Bon, alors... Je dirais, nous, on est formé comment ? Et bien je dirais que on oscille entre un point de vue finitiste et un point de vue indéfinitiste. Si vous voulez, on oscille entre -et ces deux points de vue, on les comprend très bien-, je veux dire on est tantôt Lucrétien, et tantôt on est Kantien. Je veux dire : on comprend relativement bien l’idée que les choses soient soumises à une analyse indéfinie, et l’on comprend très bien que cette analyse indéfinie, qui ne rencontre pas de terme, forcément elle ne rencontre pas de terme puisqu’elle exprime une synthèse de la succession dans le temps. Donc, en ce sens, l’analyse indéfinie en tant que fondée sur une synthèse de la succession dans le temps, on comprend ça même si on a pas lu Kant. Et on voit, on s’y reconnaît dans un tel monde. L’autre aspect, on le comprend aussi -l’aspect finitiste, c’est à dire l’aspect atomiste au sens large, à savoir : il y aurait un dernier terme, et si ce n’est pas l’atome ce sera une particule, ce sera un minimum d’atome, ou bien une particule d’atome, n’importe quoi. Donc, il y a un dernier terme.

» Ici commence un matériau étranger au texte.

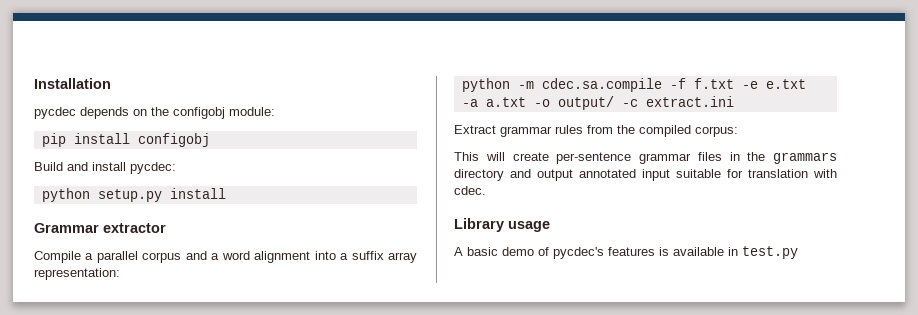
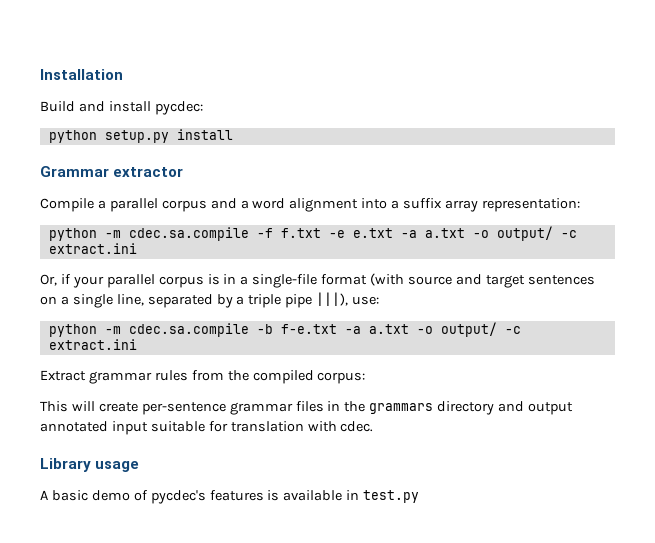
- pycdec depends on the configobj module:
- pip install configobj
+ Or, if your parallel corpus is in a single-file format (with source and target sentences on a single line, separated by a triple pipe |||), use:
+ python -m cdec.sa.compile -b f-e.txt -a a.txt -o output/ -c extract.ini

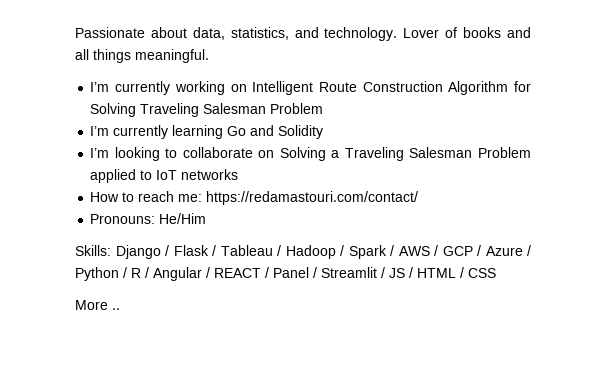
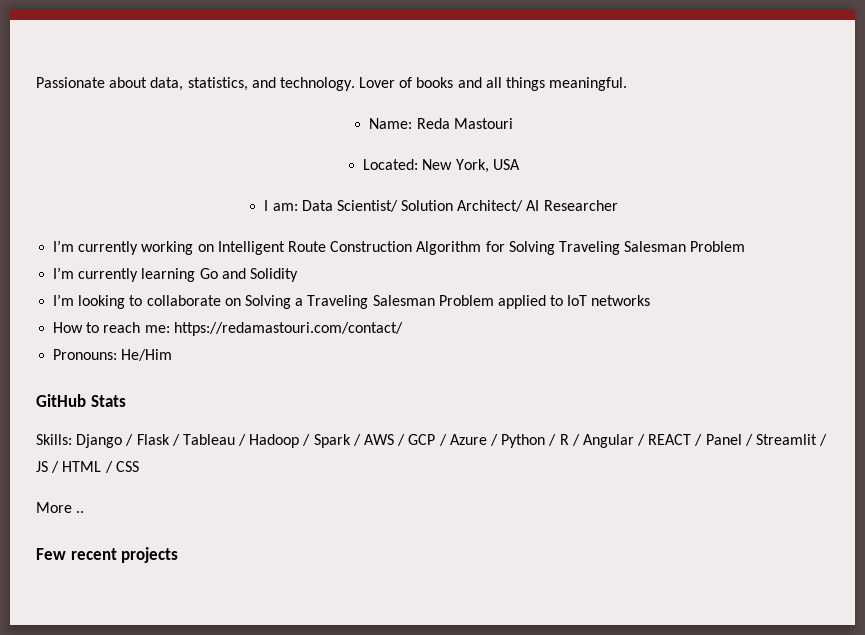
+ Name: Reda Mastouri
+ Located: New York, USA
+ I am: Data Scientist/ Solution Architect/ AI Researcher
+ GitHub Stats
+ Few recent projects

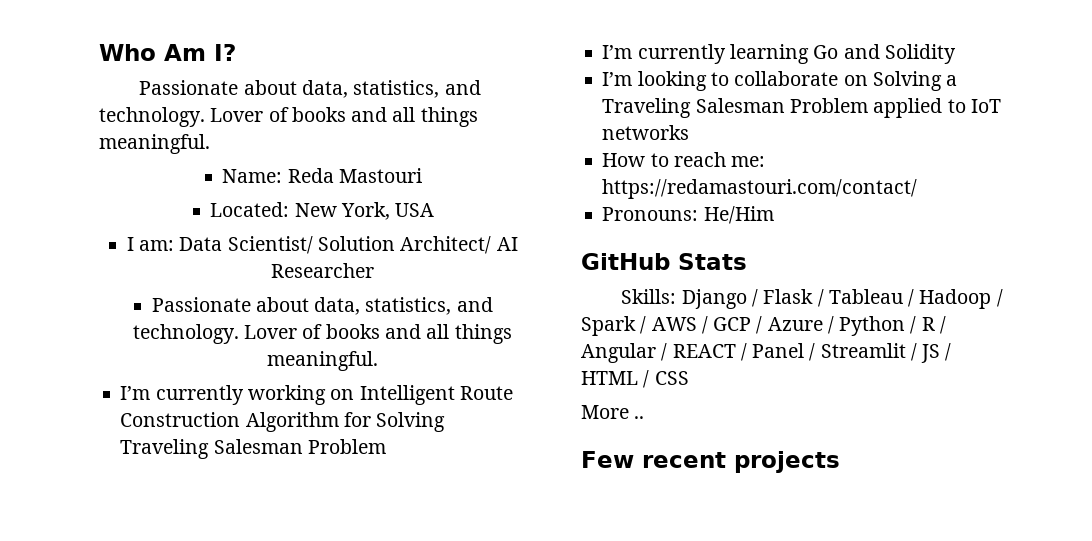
+ Who Am I?
  I am: Data Scientist/ Solution Architect/ AI Researcher
+ Passionate about data, statistics, and technology. Lover of books and all things meaningful.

Ce qu’on ne comprend plus du tout, c’est ça... à moins que...qu’il y ait... je voudrais que ça vous fasse le même effet parce que sinon, ça m’inquiète... Ce que, à première vue, on ne comprend plus c’est l’espèce de pensée, la manière dont au 17eme siècle ils pensent l’infini actuel. A savoir : ils estiment légitime la transformation d’une série indéfinie en ensemble infini. Nous on ne le comprend plus du tout, ça.

Je prends un texte -et presque, ce dont je parle, c’est les lieux communs du 17eme siècle-, je prends un texte célèbre de Leibniz, qui a un titre admirable : « De l’origine radicale des choses ». C’est un petit opuscule. Il commence par l’exposé pour mille fois fait, ce n’est pas nouveau chez lui, il ne le présente pas comme nouveau, l’exposé de la preuve de l’existence de Dieu dite cosmologique. Et la preuve de l’existence de Dieu dite « preuve cosmologique », elle est toute simple, elle consiste à nous dire ceci... Elle consiste à nous dire : « et bien vous voyez, une chose, elle a bien une cause ». Bon... « Cette cause, à son tour, elle est un effet, elle a une cause, à son tour. La cause de la cause, elle a une cause et cætera, et cætera à l’infini, à l’infini... Il faut bien que vous arriviez à une cause première, qui ne renvoie pas elle-même à une cause mais qui soit cause de soi ». C’est la preuve, vous voyez, à partir du monde vous concluez à l’existence d’une cause du monde. Le monde, c’est la série des causes et des effets, c’est le série des effets et des causes, il faut bien arriver à une cause qui soit comme la cause de toutes les causes et effets. Inutile de dire que cette preuve, elle n’a jamais convaincu personne. Mais enfin, on l’a toujours donnée, c’est la preuve cosmologique de l’existence de Dieu. Elle a été débattue, elle a été contredite de deux manières : les finitistes vont nous dire : « ben non, pourquoi vous n’arrivez pas, dans le monde même, à des causes dernières, c’est à dire à des derniers termes ? ». Et puis les indéfinitistes nous disent « ben non, vous remonterez d’effet en cause à l’infini, vous n’arriverez jamais à un premier terme de la série ».